One example of this is LiquidStack. The Hong Kong startup makes a revolutionary two-phase liquid cooling solution for data centres, which was developed over a number of years inside Bitfury, one of the world’s leading crypto miners. “Bitfury is sharing our knowledge with the global data center community and we are excited that Microsoft and other internet giants can benefit from our years of experience and investment to best practice liquid cooling,” said Joe Capes, CEO of LiquidStack in an interview with Data Centre Magazine.
Now, LiquidStack is going mainstream, with substantiated rumours that Microsoft is looking to adopt their DataTank solutions across its ever-expanding portfolio of hyperscale cloud regions.
2. Denser HPC
One of the issues that liquid cooling solves is how to create ultra-dense server racks that can function at high temperatures. Crypto miners have been grappling with this problem for about a decade now, and the lessons they’ve learned are being happily adopted by the burgeoning data centre HPC market - which is swelling in response to greater AI adoption and increasingly-sizable data sets.
With the density that mining rigs can achieve, server architects are cramming hundreds of kilowatts into individual racks - although it should be noted that this is still relatively rare. A 2020 survey from the Uptime Institute still found that the average density of data centre racks was growing rapidly, however.
“We expect density to keep rising. Our research shows that the use of virtualization and software containers pushes IT utilization up, in turn requiring more power and cooling. With Moore’s law slowing down, improvements in IT can require more multi-core processors and, consequently, more power consumption per operation, especially if utilization is low. Even setting aside new workloads, increases in density can be regarded a long-term trend,” said the report.
In 2020, average rack densities of 20kW and higher became a reality for many data centre operator.
3. Sustainability Concerns
Now for the more worrying news. The industrial scale and massive power consumption inherent to the crypto mining business - and the negative attention that miners are now starting to receive from government - could point towards a concerning future for data centre operators in the wider industry.
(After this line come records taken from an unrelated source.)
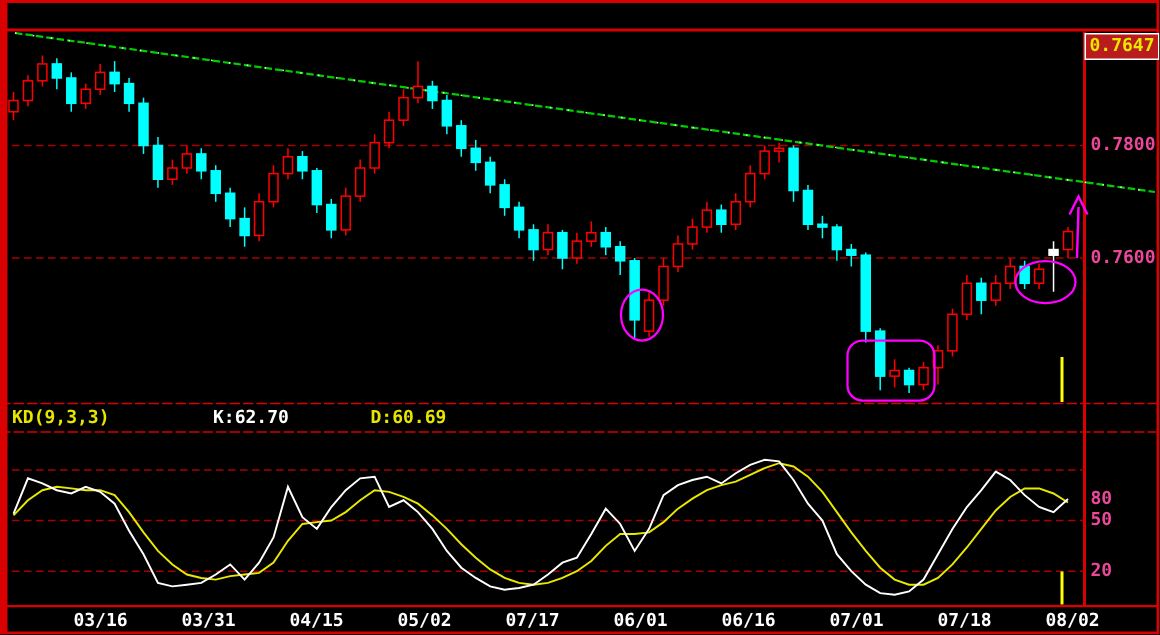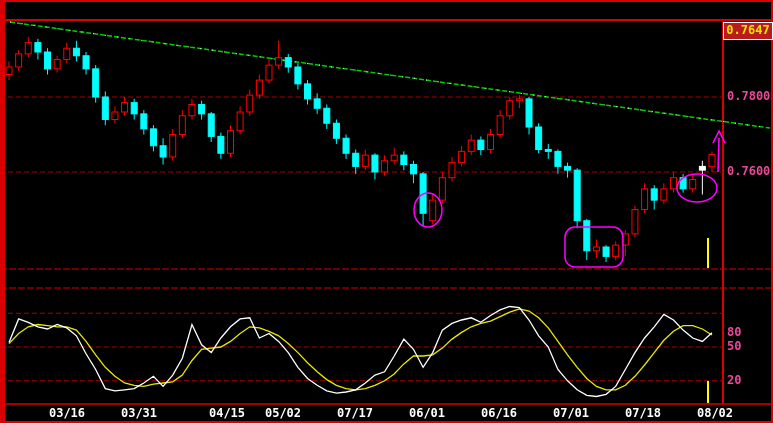"KD(9,3,3)" div { html: none -> <div> <span>KD(9,3,3)</span> <span>K:62.70</span> <span>D:60.69</span> </div> }
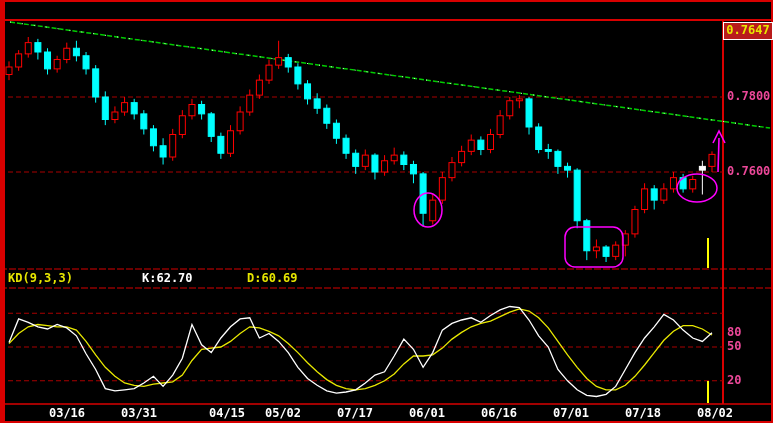"04/15" div.date-label { margin-left: 16px -> none }
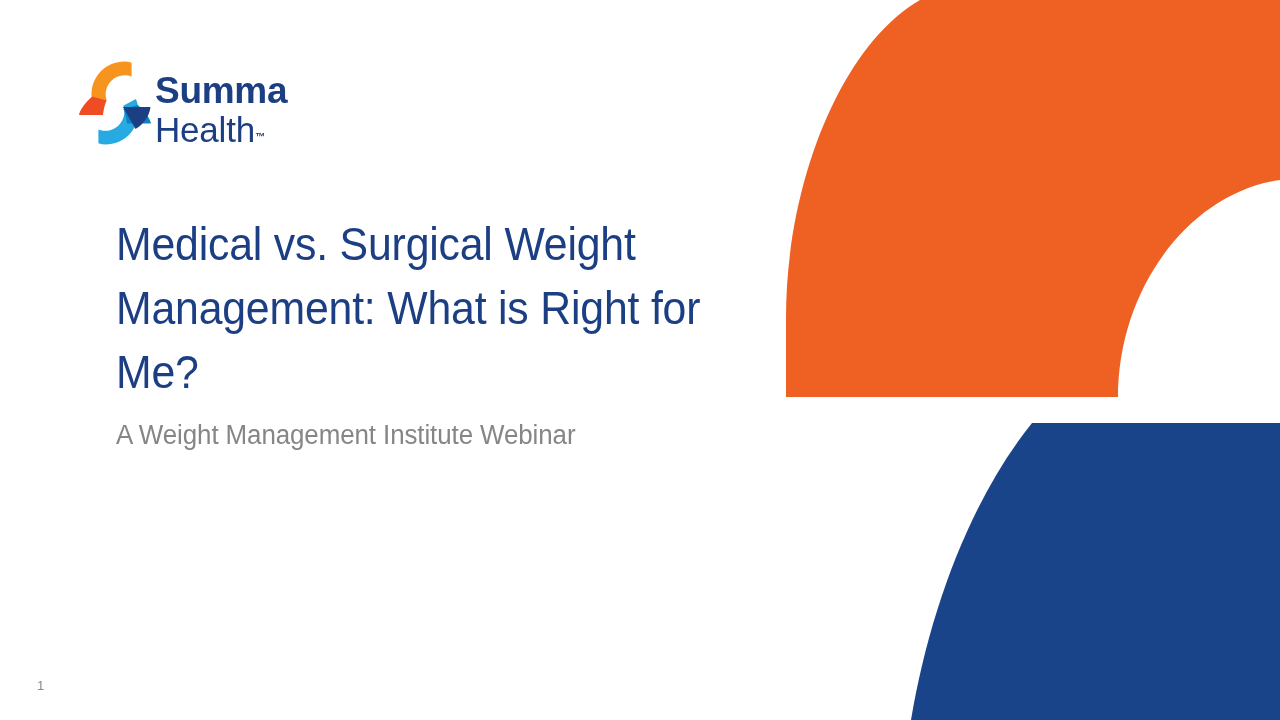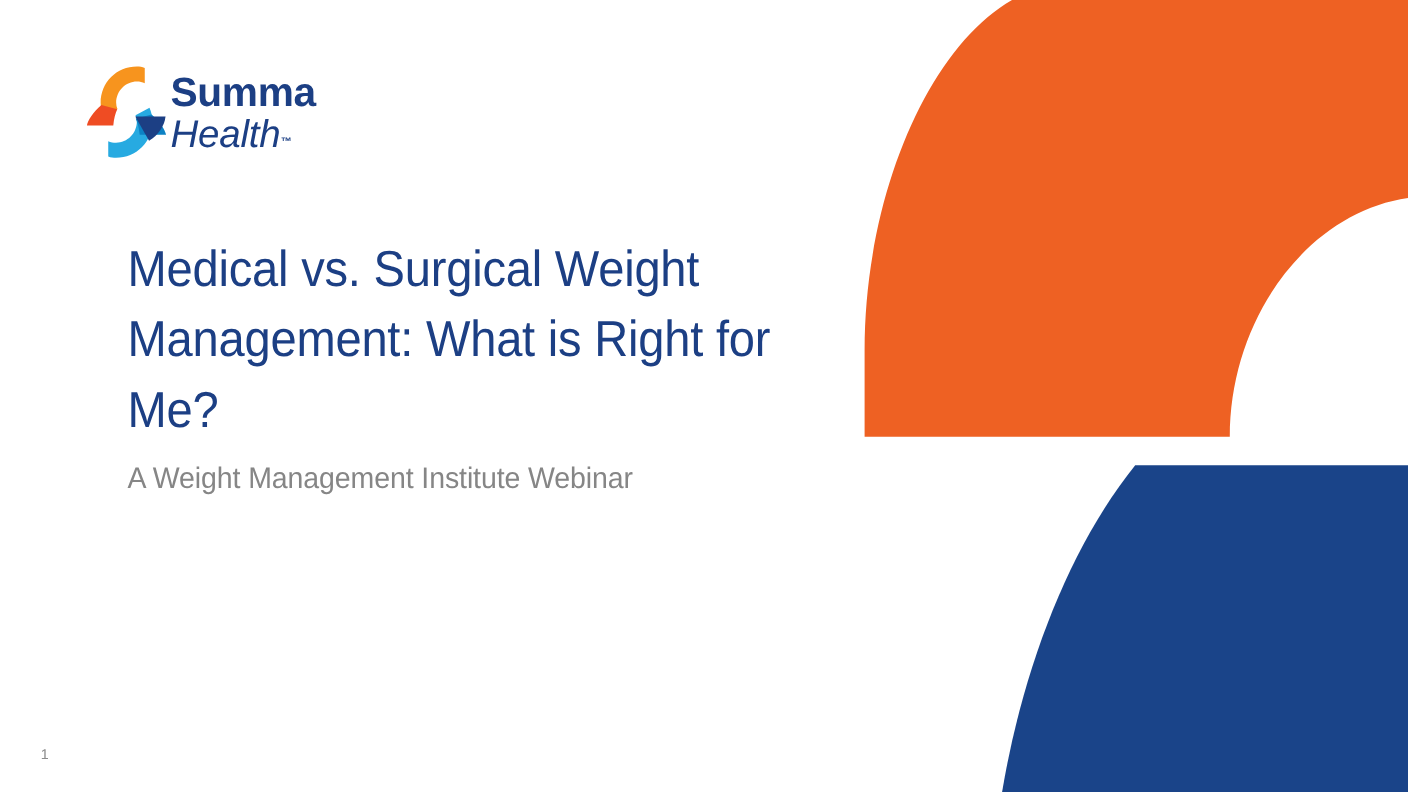"Summa" #logo { align-items: center -> flex-end }
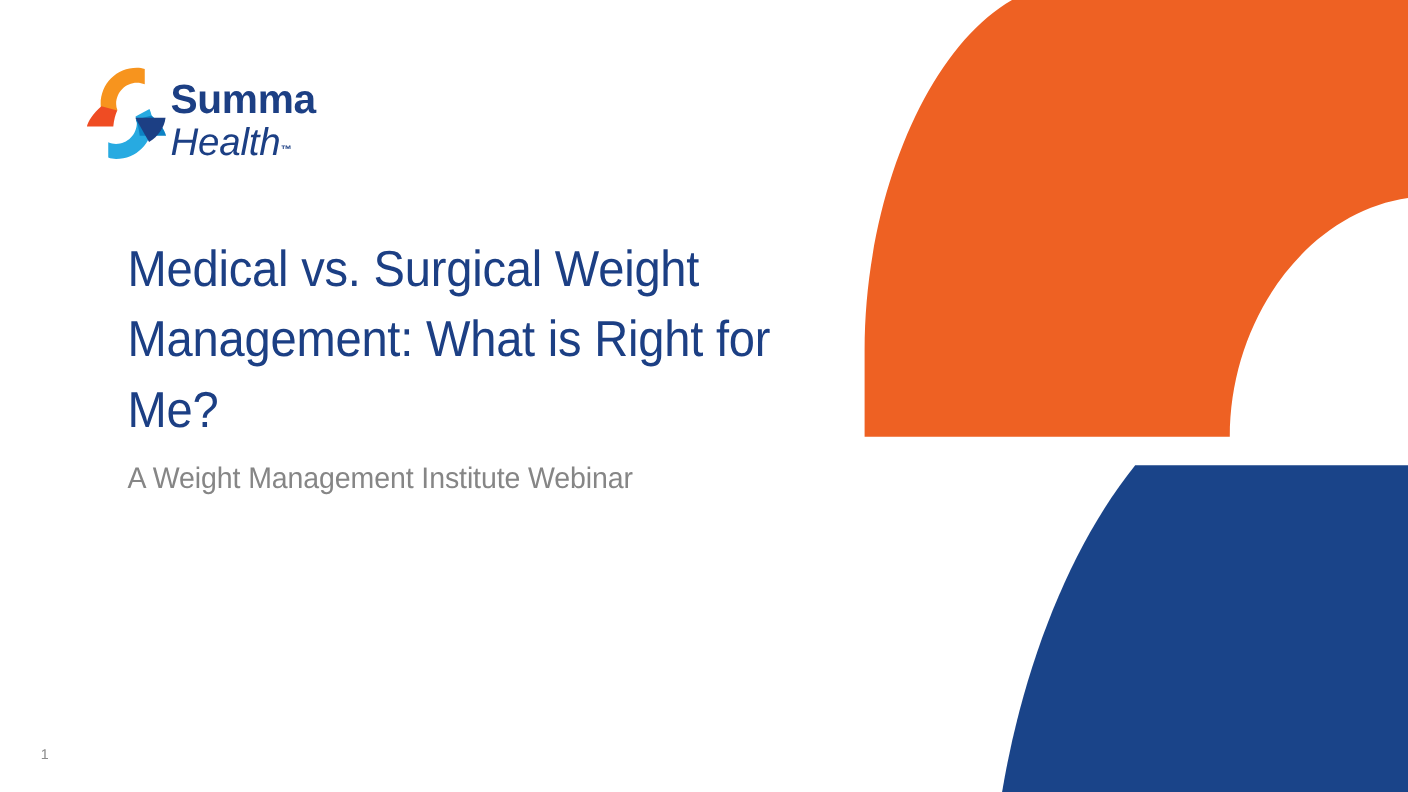"Health™" span.logo-word-line { font-style: italic -> none }
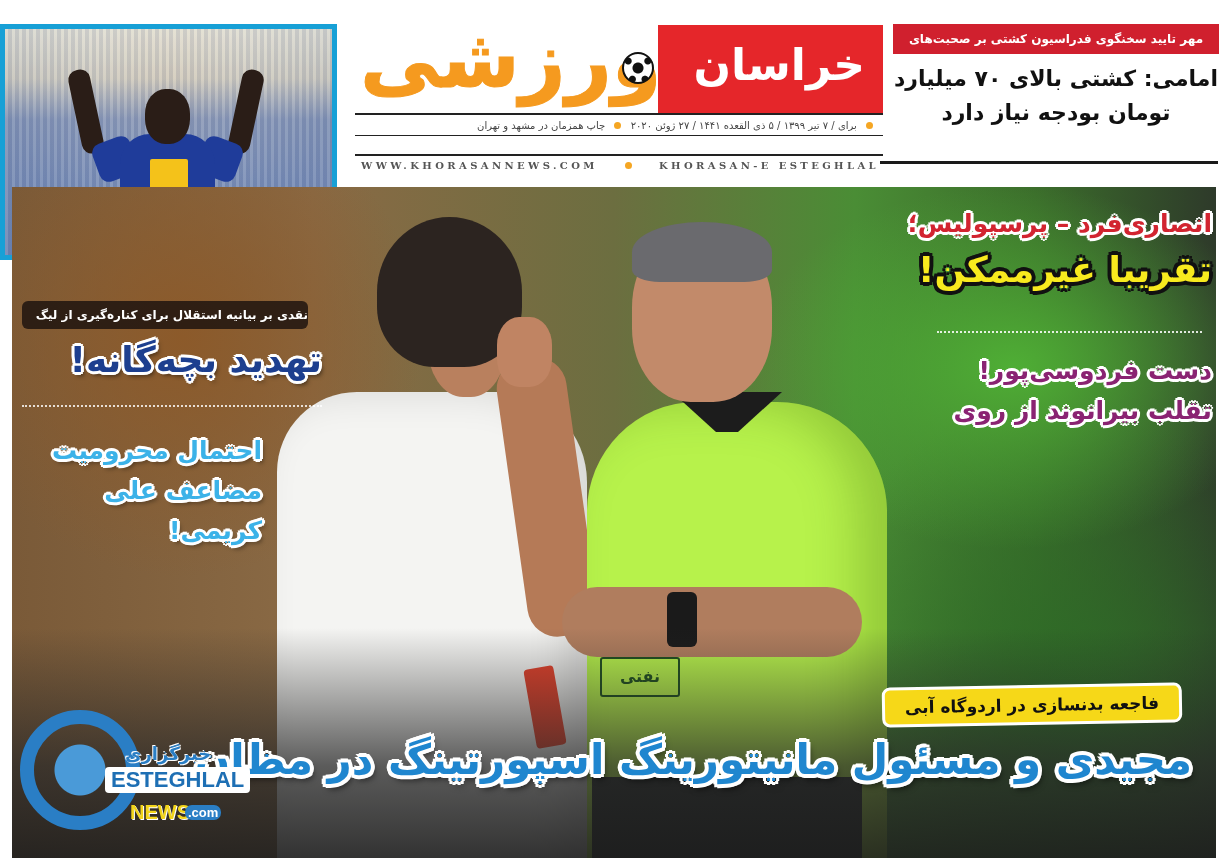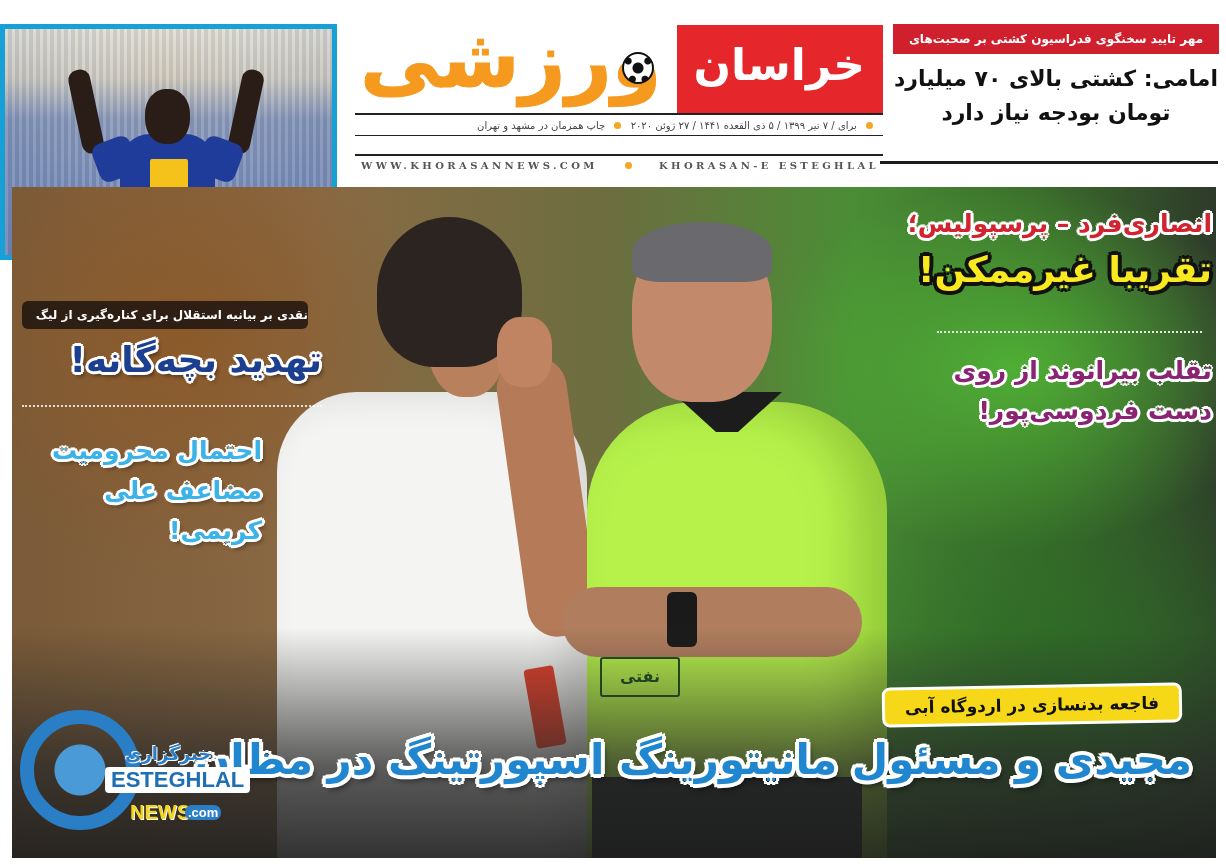"خراسان" .logo-red { width: 206px -> 225px }
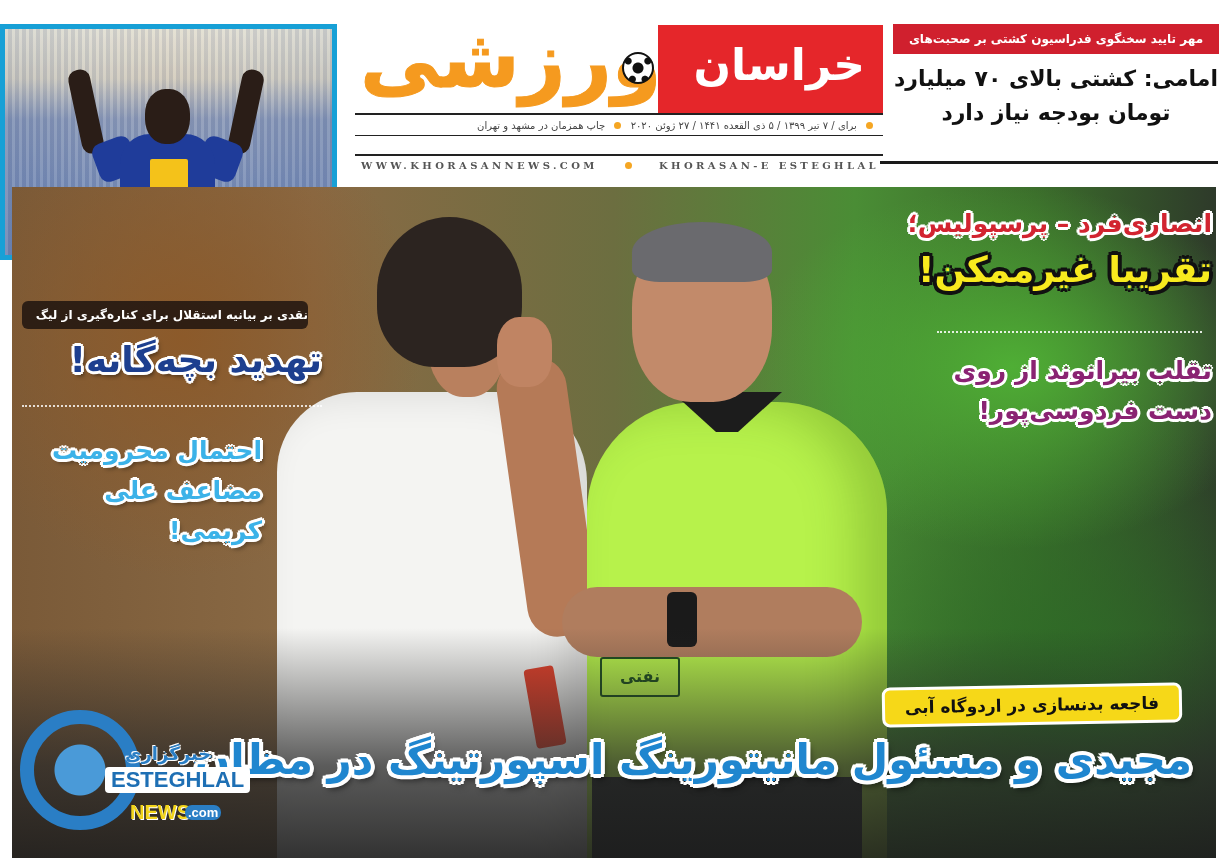"تقلب بیرانوند از روی" div { order: before "دست فردوسی‌پور!" -> after "دست فردوسی‌پور!" }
Last week, the Chinese government announced that it would open an inquiry into the participation of Beijing’s largest data centre operators - which include the country’s three largest telecom firms - in crypto mining. At a time when the PRC government is attempting a significant reversal of its approach towards sustainability, the significant power draw of crypto mining activities may be one more hurdle than China cares to deal with.
The Indian government is mulling a blanket criminalisation of all crypto mining in the country and, in the US, the State of New York is also looking into tightening regulatory restrictions on the industry.
While crypto mining data centres are not the same as cloud or enterprise facilities, operators should be careful lest the ire of lawmakers be the latest trend to make its way from the crypto sector into the mainstream.